At the local level, the strategic alliance paves the way for the better coordination of care and smoother patient referrals and transfers between North Ottawa in Grand Haven and Mercy Health facilities in Muskegon and Grand Rapids. The arrangement “enhances the normal and existing patterns that exist in how patients seek their care,” Boyd said.
“We’re not trying to intervene in that or redirect that. All we want to do is embrace it and make it even better than what’s been going on in the past,” she said. “We don’t want them to feel as though they exited one organization and entered another. We want it to be about the condition that’s getting treated, not about where they’re getting treated.”
Between the Health Pointe project and North Ottawa’s affiliation, the “highly prized” northwestern Ottawa County market is becoming “the subject of a battle” for market share between Spectrum and Mercy, said Lody Zwarensteyn, the one-time president of the former Alliance for Health in Grand Rapids.
“Grand Haven will be very well served medically,” said Zwarensteyn, who’s been sharply critical of the Health Pointe project as a duplication of medical services in the market.
North Ottawa considers the Health Pointe development, planned for a 12-acre site less than two miles from the 81-bed hospital, as a competitive threat and a costly duplication of services.
Targeted to open by late 2017, the 120,000-square-foot Health Pointe facility will house Spectrum’s local primary-care medical practices, specialty physicians, an urgent care center, laboratory services and medical imaging. It also features a $12.1 million outpatient surgery center that will initially have one operating room and eventually expand to three as volume grows.
Executives at Spectrum Health and Holland Hospital bill the project as accommodating growth in the market and generating convenience for patients by putting all local medical services in one integrated location. Health Pointe last month received local zoning approval, plus state certificate-of-need authorization for the surgery center.
“The argument that ‘there is already a hospital’ (in Grand Haven) misses the true differences that will be offered to patients,” states a letter Health Pointe submitted to Grand Haven Township during the project’s zoning review. “Local residents deserve more options for their care.”

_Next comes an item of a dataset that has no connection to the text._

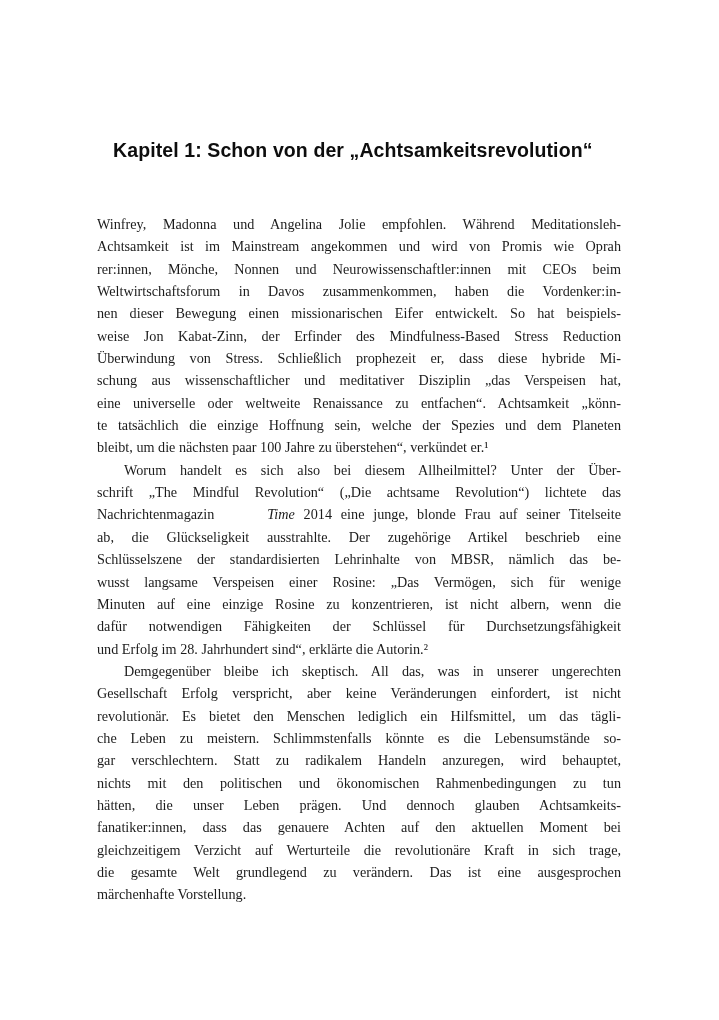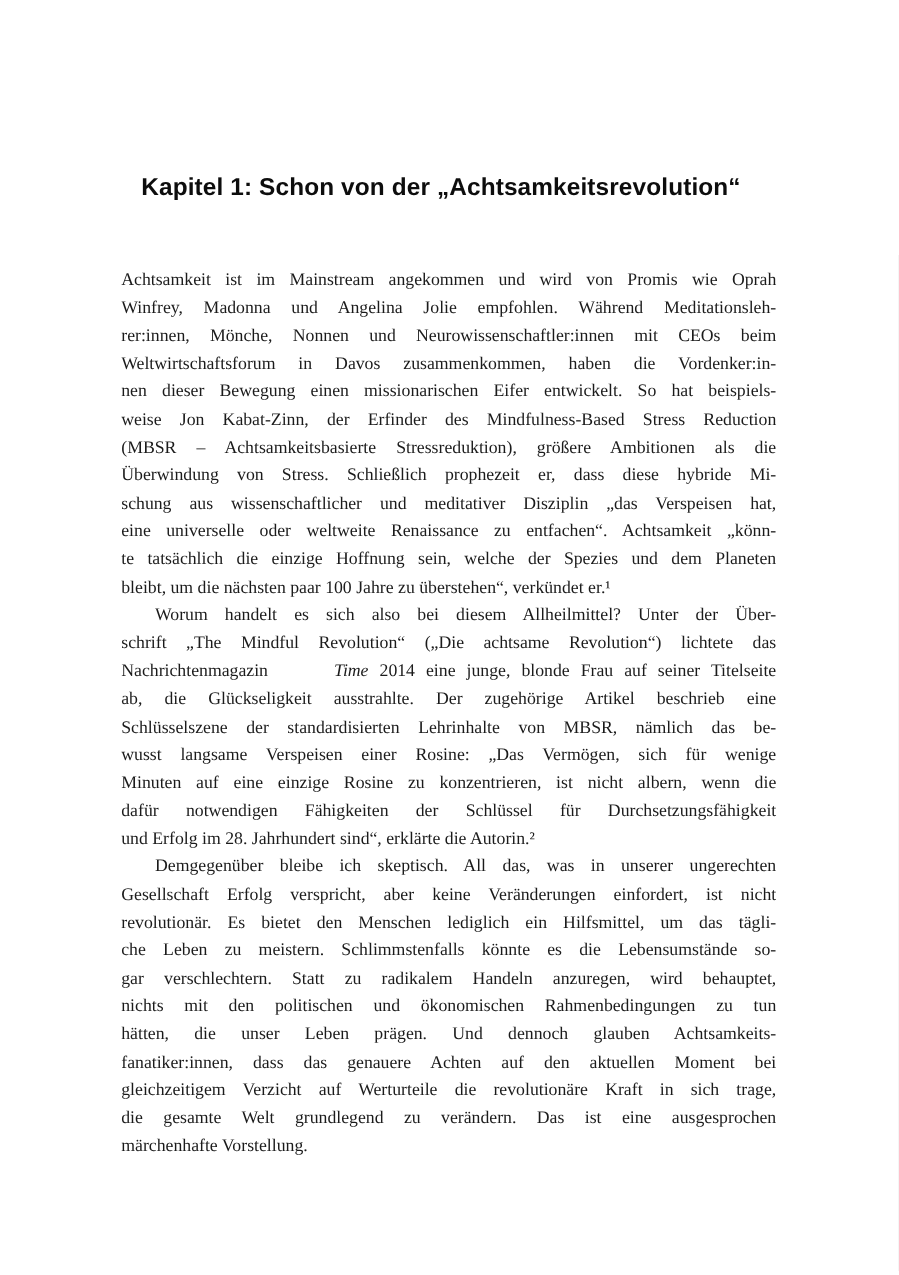"Achtsamkeit ist im Mainstream angekommen" span.line { order: before "Winfrey, Madonna und Angelina Jolie" -> after "Winfrey, Madonna und Angelina Jolie" }
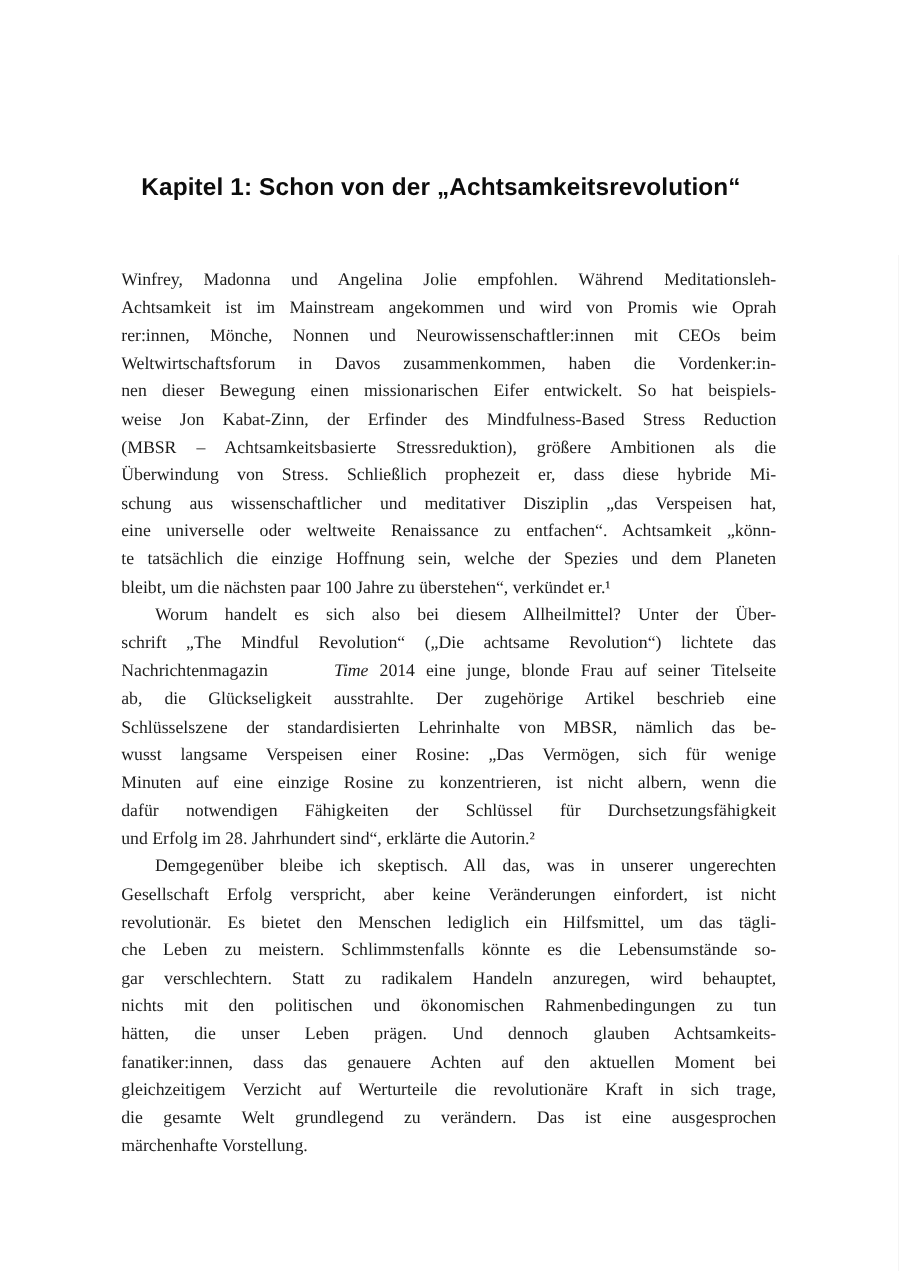"(MBSR – Achtsamkeitsbasierte" span.line { html: <span>(MBSR – Achtsamkeitsbasierte Stressreduktion), größere Ambitionen als die</span> -> none }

North Ottawa and Mercy Health had been talking well before Health Pointe was proposed last fall, according to executives, who say the project did not drive the affiliation but did accelerate talks between the two organizations.

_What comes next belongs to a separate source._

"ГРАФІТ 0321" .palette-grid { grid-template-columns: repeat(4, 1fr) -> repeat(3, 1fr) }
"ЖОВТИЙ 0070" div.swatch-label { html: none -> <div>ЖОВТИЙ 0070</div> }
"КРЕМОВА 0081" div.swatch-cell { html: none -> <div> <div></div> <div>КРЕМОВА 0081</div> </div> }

Mercy Health already serves a “great number” of patients from northern Ottawa County and shares patient electronic medical records with North Ottawa, Boyd said. The health system collaborates with North Ottawa on a primary care practice in Spring Lake that’s doubling in size, and Mercy is planning a $271 million hospital expansion and renovation project in nearby Muskegon that will surely draw from the northern Ottawa County market.

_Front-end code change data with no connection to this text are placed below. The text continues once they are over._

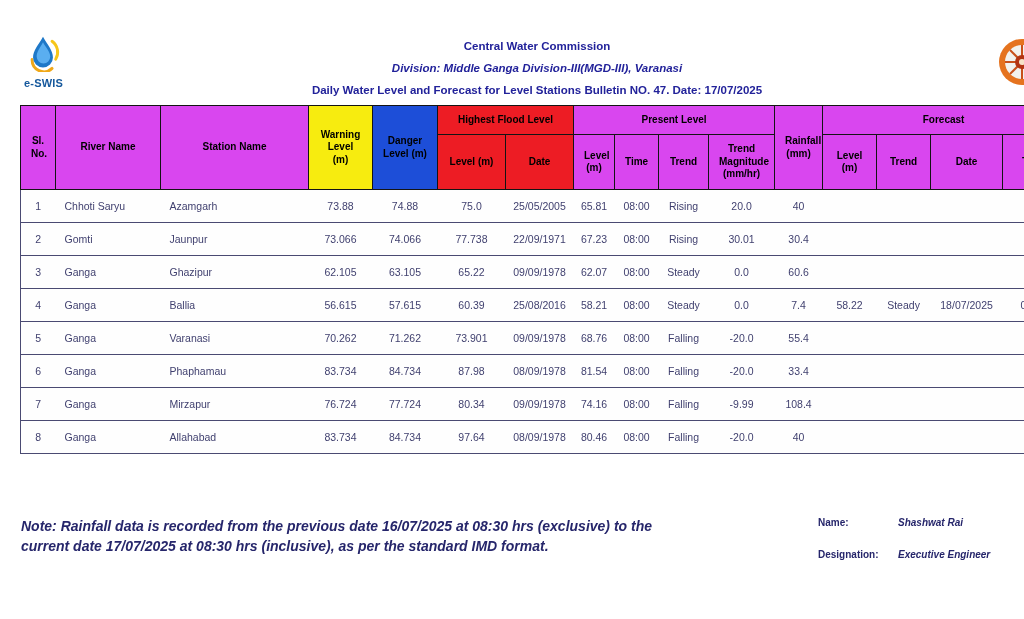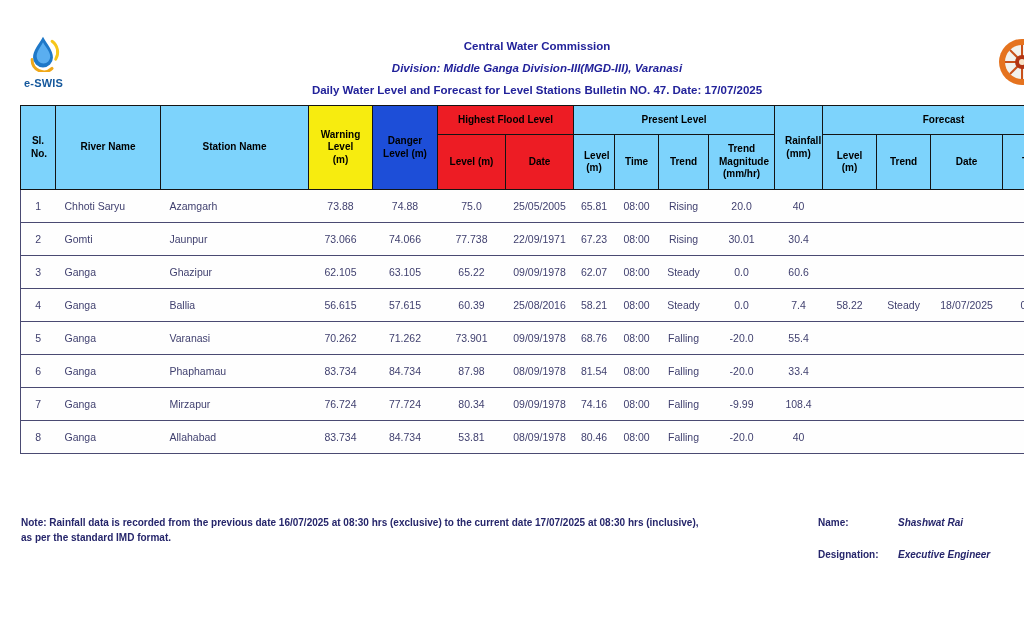"Present Level" .bg-blue { background: #7dd3fc -> #d946ef }
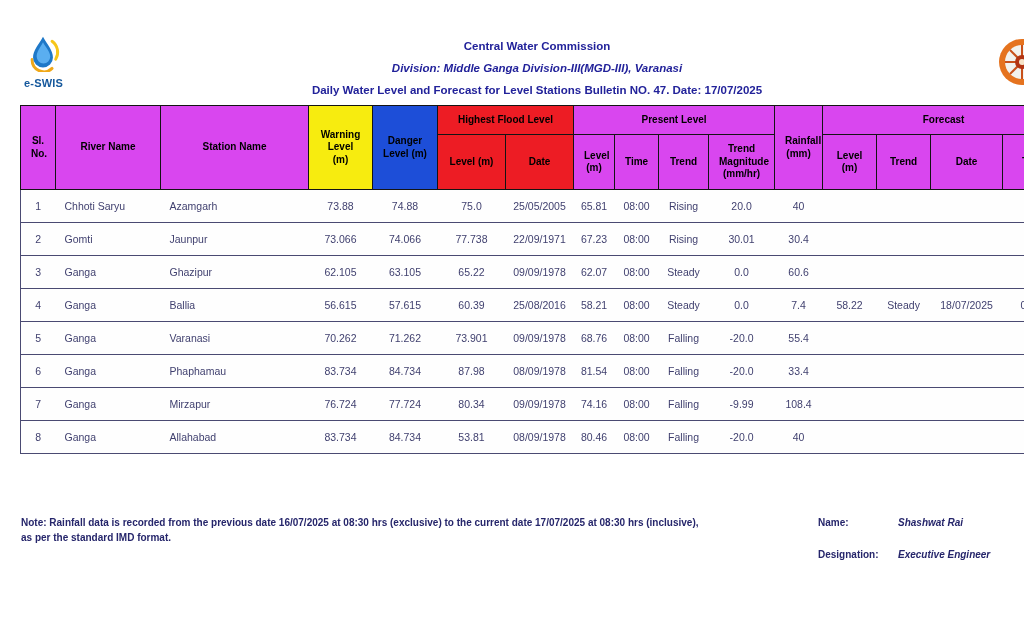"53.81" td { text: 53.81 -> 97.64 }
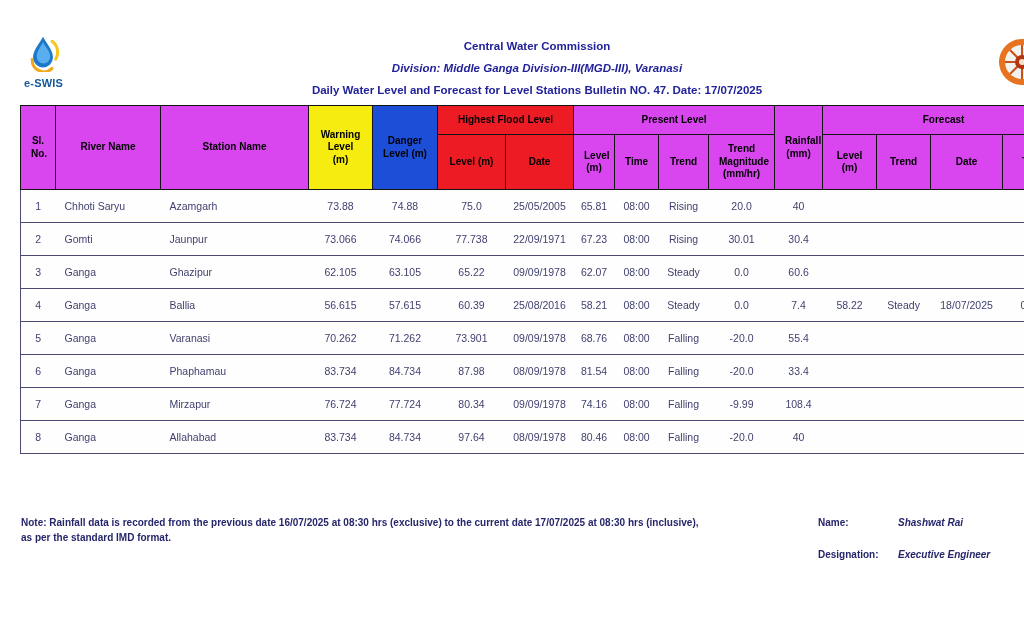"Note: Rainfall data is recorded" .note { font-size: 10px -> 14px; font-style: none -> italic }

Further penetrating the Ottawa County market with the North Ottawa affiliation will not come easily for Mercy Health, LaPenna said.
Spectrum Health already has a sizeable primary care base in Grand Haven and stands to solidify its position with the Holland Hospital joint venture, LaPenna said.
“The swath of primary care really belongs to Spectrum,” he said.
Spectrum Health claims a base of 20,000 patients in the market and built its presence with the 2009 merger of Michigan Medical PC, the largest group medical practice in West Michigan. MMPC in 2005 had acquired Horizon Medical, a medical practice in the Grand Haven area that included most of the local physicians.
On top of the large primary care base, Spectrum enjoys strong regional brand awareness, while Mercy’s brand is tied to Saint Mary’s hospital in Grand Rapids or to Muskegon, LaPenna said.
“They really haven’t regionalized the brand, I don’t think. So I don’t think of it as a regional player, but I’m sure that’s what they would like to do and emerge as a regional power,” he said. “They’re going to have to collaborate between their two hospitals in West Michigan at a much higher level.”